Paavo Viljo Tynell (25 January 1890 – 13 September 1973) was a Finnish designer who is best known for his lighting fixtures and lamps. Among other things, Tynell designed the lighting for the office of the Secretary-General of the United Nations in New York and for the Parliament House and Lasipalatsi building in Helsinki.

Tynell attended the Central School of Applied Arts in Helsinki, and he taught metalwork there from 1917 to 1923. He was one of the founders and the main designer of Taito company, and managing director of the firm from 1918 to 1953. The founders included designer Eric O. W. Ehrström, sculptor Emil Wikström, goldsmith Frans Nykänen and Gösta Serlachius who acted as investor.
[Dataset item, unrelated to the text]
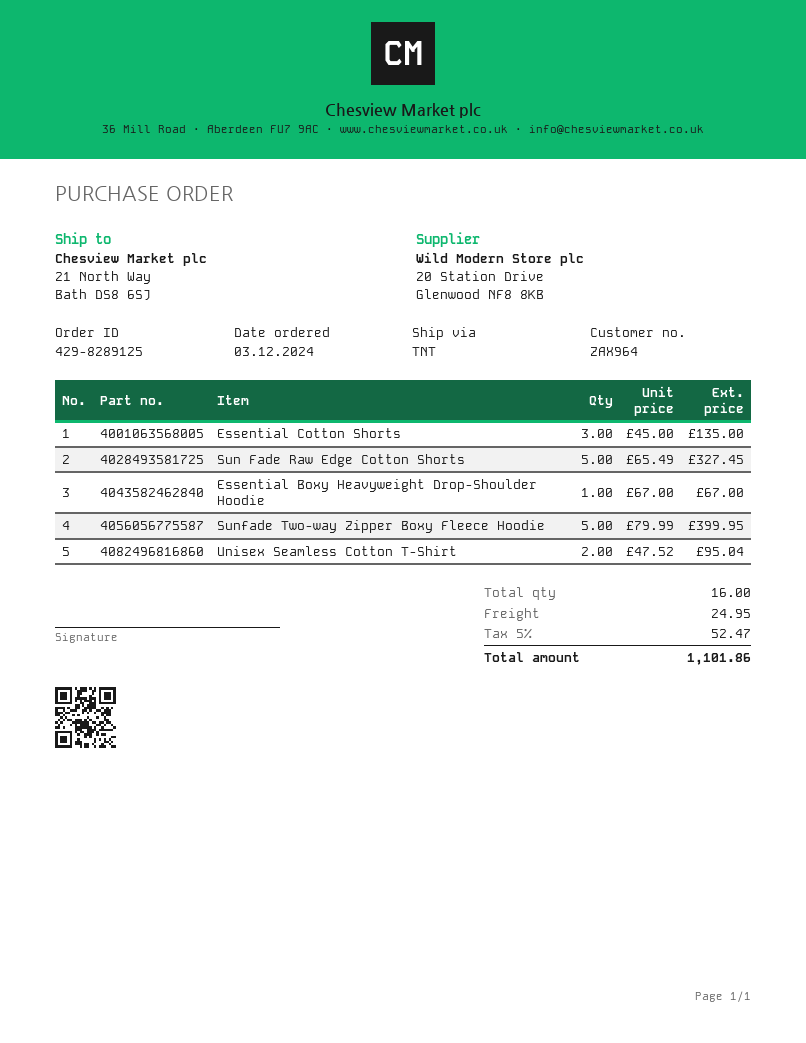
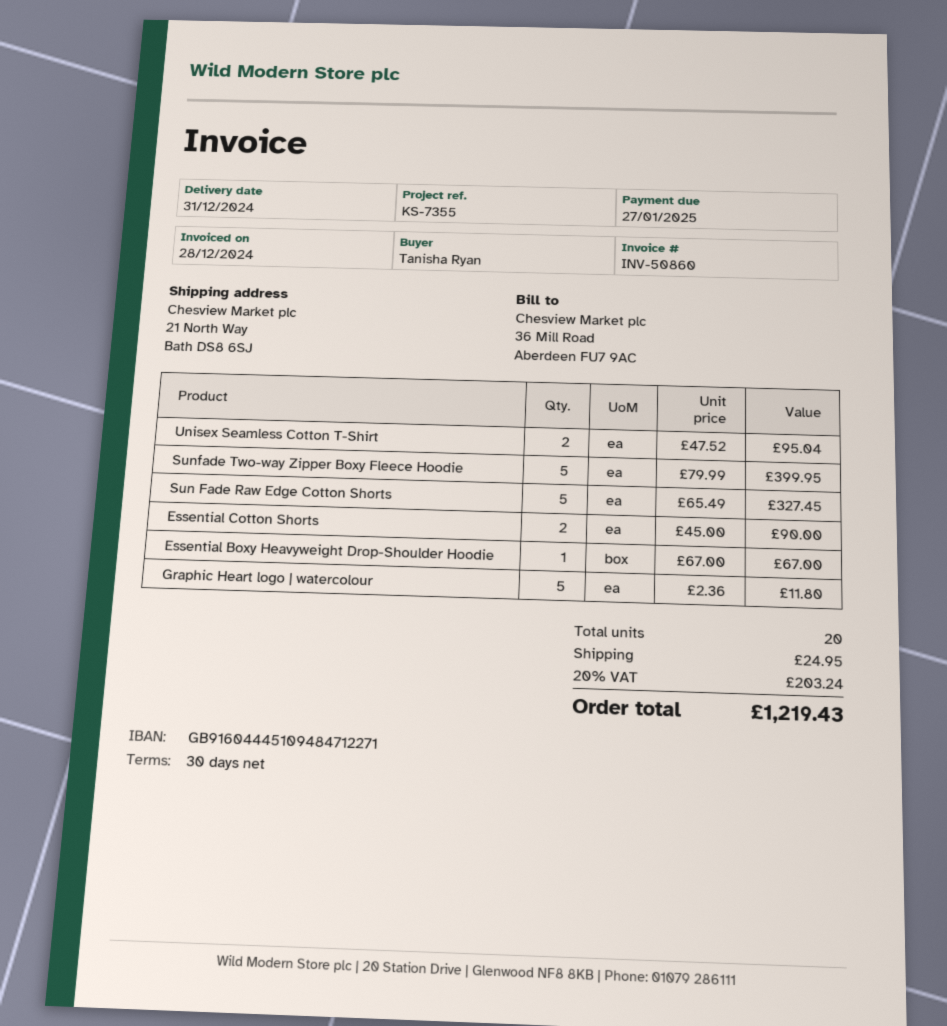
Essential Cotton Shorts: 3 x 45.00 = 135.00 -> 2 x 45.00 = 90.00
Graphic Heart logo | watercolour: none -> 5 x 2.36 = 11.80
total quantity: 16 -> 20
tax: 5% = 52.47 -> 20% = 203.24
total: 1101.86 -> 1219.43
He collaborated with distinguished Finnish architects, including Alvar Aalto, and his lamps were widely sold not only in Finland but in the United States too, where his designs were popular especially in the 1950s. He used brass and glass in an elegant and simple fashion, and his designs were often decorated with perforated patterns. In 2018, the Danish design company Gubi relaunched a collection of Tynell's lighting designs.
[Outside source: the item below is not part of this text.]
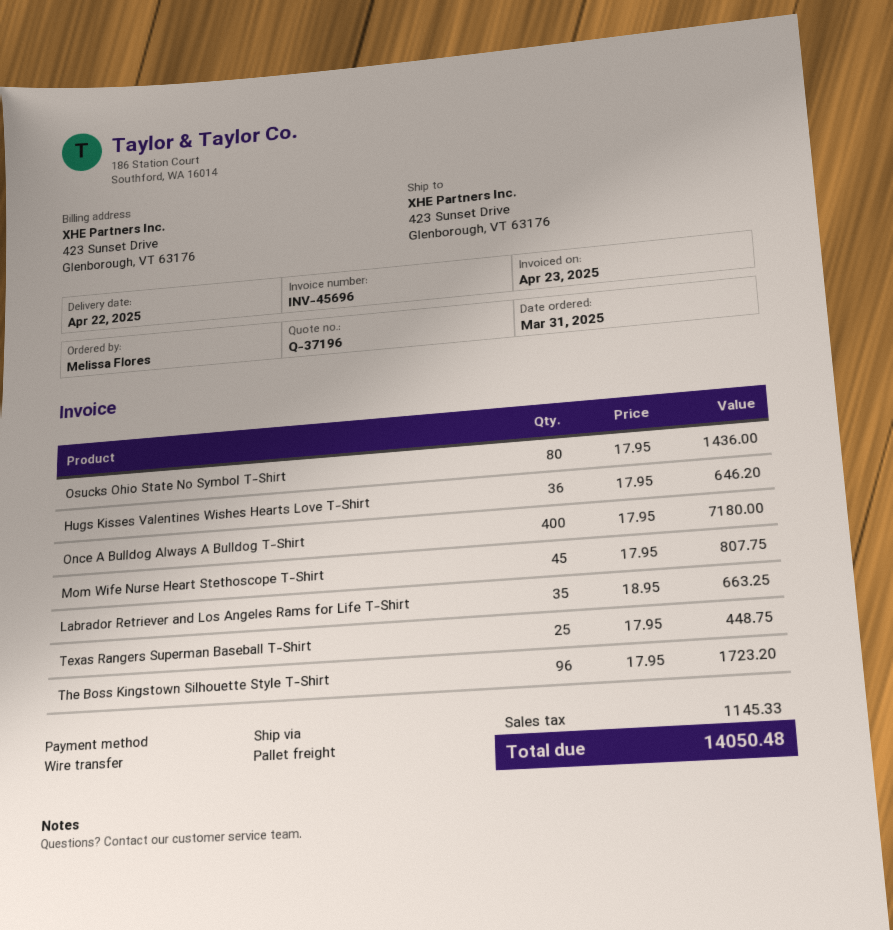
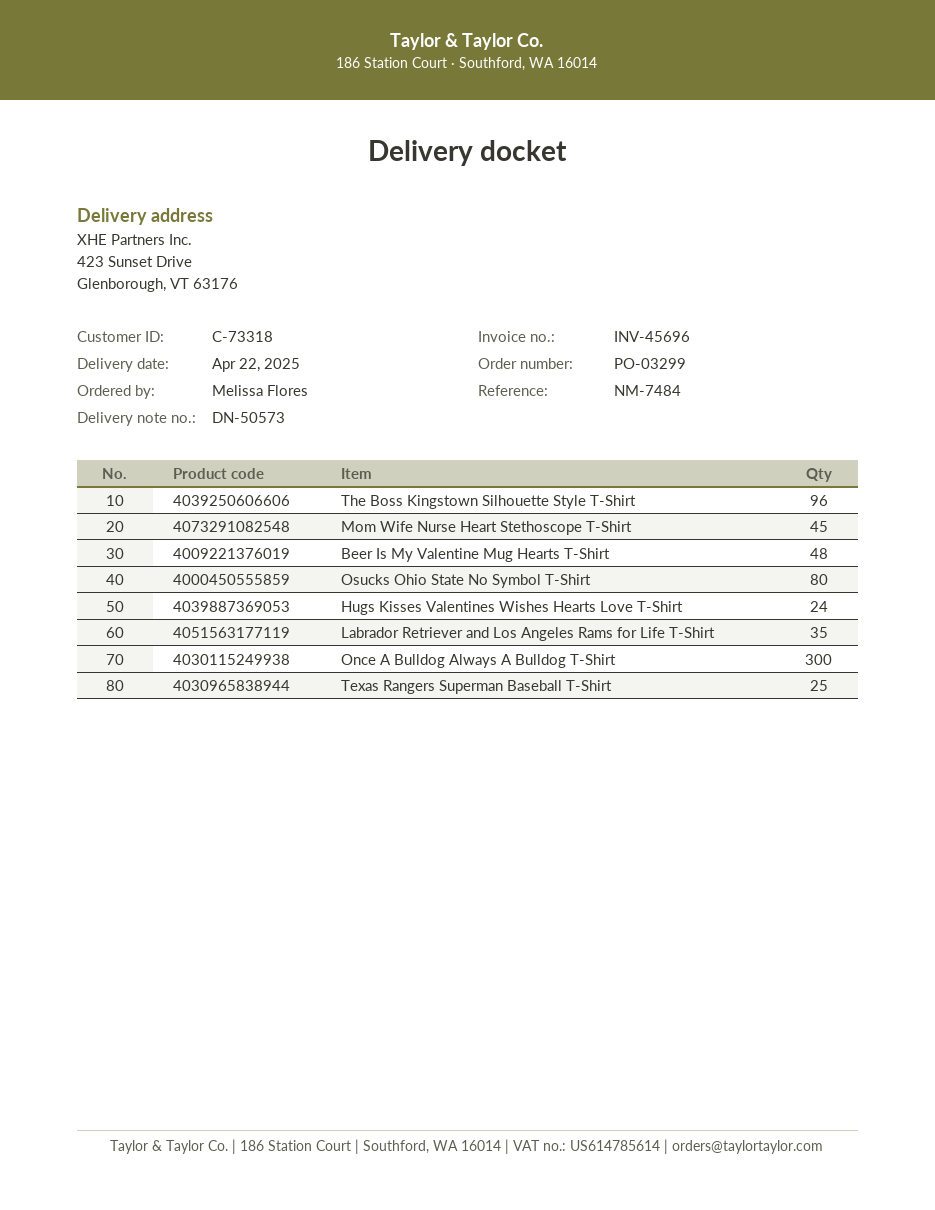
Hugs Kisses Valentines Wishes Hearts Love T-Shirt: 36 -> 24
Once A Bulldog Always A Bulldog T-Shirt: 400 -> 300
Beer Is My Valentine Mug Hearts T-Shirt: none -> 48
Certain of Tynell's lamps have been auctioned at high prices. In 2019, for instance, his pendant “Snowflake” from circa 1950 was sold for €180,000 at Artcurial in Paris and an electrolier from the same time period for €134,000 at Christie's in New York.

Since 1947, Paavo Tynell was married to the glass designer Helena Tynell, née Turpeinen (1918–2016). They had three children.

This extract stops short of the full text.